Figure 6—figure supplement 1.. ASGR1 degradation promoted by SWEETS was determined in an additional hepatocyte cell line, HepG2 cells.

(A) ASGR1 degradation induced by different concentrations of 4F3-, 8M24-, and 8G8-RSPO2RA showing the dose-response curves of SWEETS. (B) Time-course of ASGR1 degradation treated with 10 nM of 4F3-, 8M24-, and 8G8-RSPO2RA for 24 hr. (C) Western blot analysis results showing comparisons of ASGR1 degradation induced by SWEETS and ASGR1 antibody. (D) Total protein levels of ASGR1, ubiquitin, and LC3B in HepG2 cells pre-incubated with DMSO, lysosomal pathway inhibitor bafilomycin A1 (Baf.A1), proteasome inhibitor MG132, and E1 ubiquitin ligase inhibitor TAK-243 to determine the degradation pathway for SWEETS-mediated ASGR1 degradation. The western blot data in (A–C) are representative of three independent experiments, whereas the data in (D) are representative of two independent experiments. For (A, B), total ASGR1 levels were normalized by total loading control protein levels (Vinculin) to generate graphs representing the mean of those three experiments. For (C), data are represented as mean ± standard error of the mean (SEM) of normalized total ASGR1 levels, and one-way analysis of variance (ANOVA) with Tukey’s post hoc test was used for statistical analysis. **p < 0.01, ***p < 0.001.

Figure 7.. SWEETS induce degradation of ASGR1 by recruitment of E3 ubiquitin ligase activity.

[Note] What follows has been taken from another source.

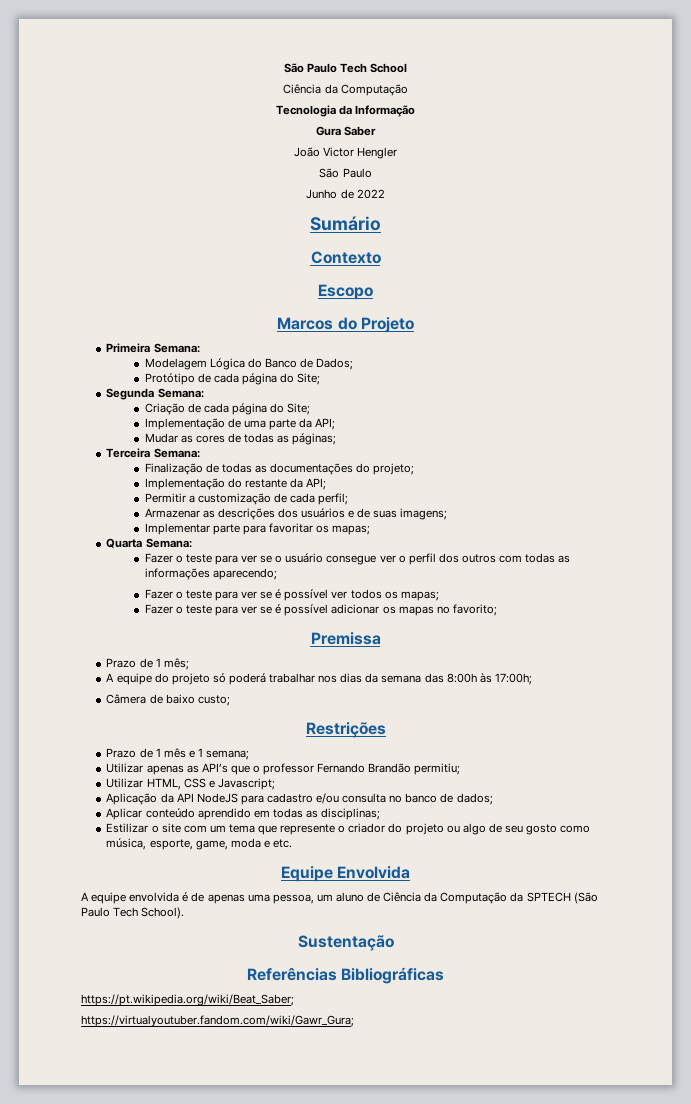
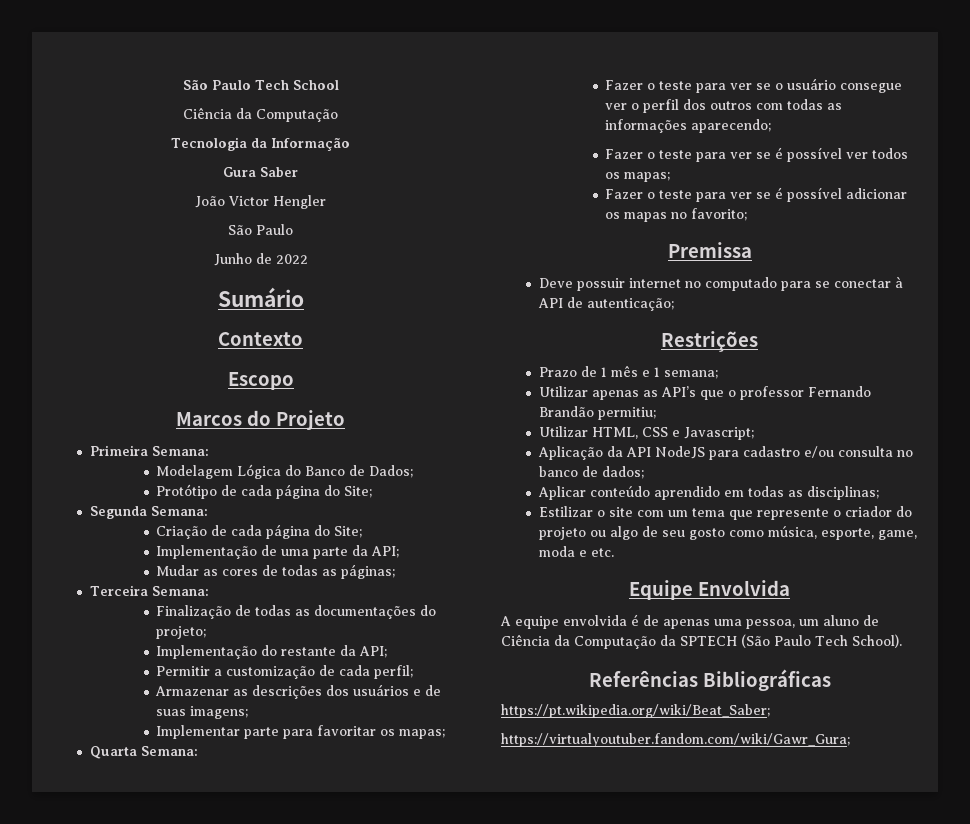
- Prazo de 1 mês;
- A equipe do projeto só poderá trabalhar nos dias da semana das 8:00h às 17:00h;
- Câmera de baixo custo;
+ Deve possuir internet no computado para se conectar à API de autenticação;
- Sustentação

(A) Levels of total and immunoprecipitated ubiquitin and ASGR1 in HepG2 cells subjected to ubiquitin immunoprecipitation (IP) following treatment with 10 nM 4F3-RSPO2RA for the indicated time (1, 2, 4, and 6 hr). The controls (fresh media and 10 nM αGFP-RSPO2RA) were treated for 2 hr before harvest. (B) Levels of total and immunoprecipitated ubiquitin and ASGR1 in HepG2 cells subjected to ubiquitin IP following treatment with 10 nM 4F3-, 8M24-, 8G8-RSPO2RA or the controls (fresh media or 10 nM αGFP-RSPO2RA) for 2 hr. (C) Western blot analysis results demonstrating ASGR1 degradation in HEK293 STF cells transfected with wild-type ASGR1 and treated with SWEETS compared with cells transfected with mutant ASGR1 that lacks lysine in the cytoplasmic domain. The western blot data are representative of two independent experiments. (D) Mutating lysine residues in the cytoplasmic domain of ASGR1 does not affect ASGR1-dependent SWEETS activity. Data are representative of three independent experiments performed in triplicate and are shown as mean ± standard deviation (SD).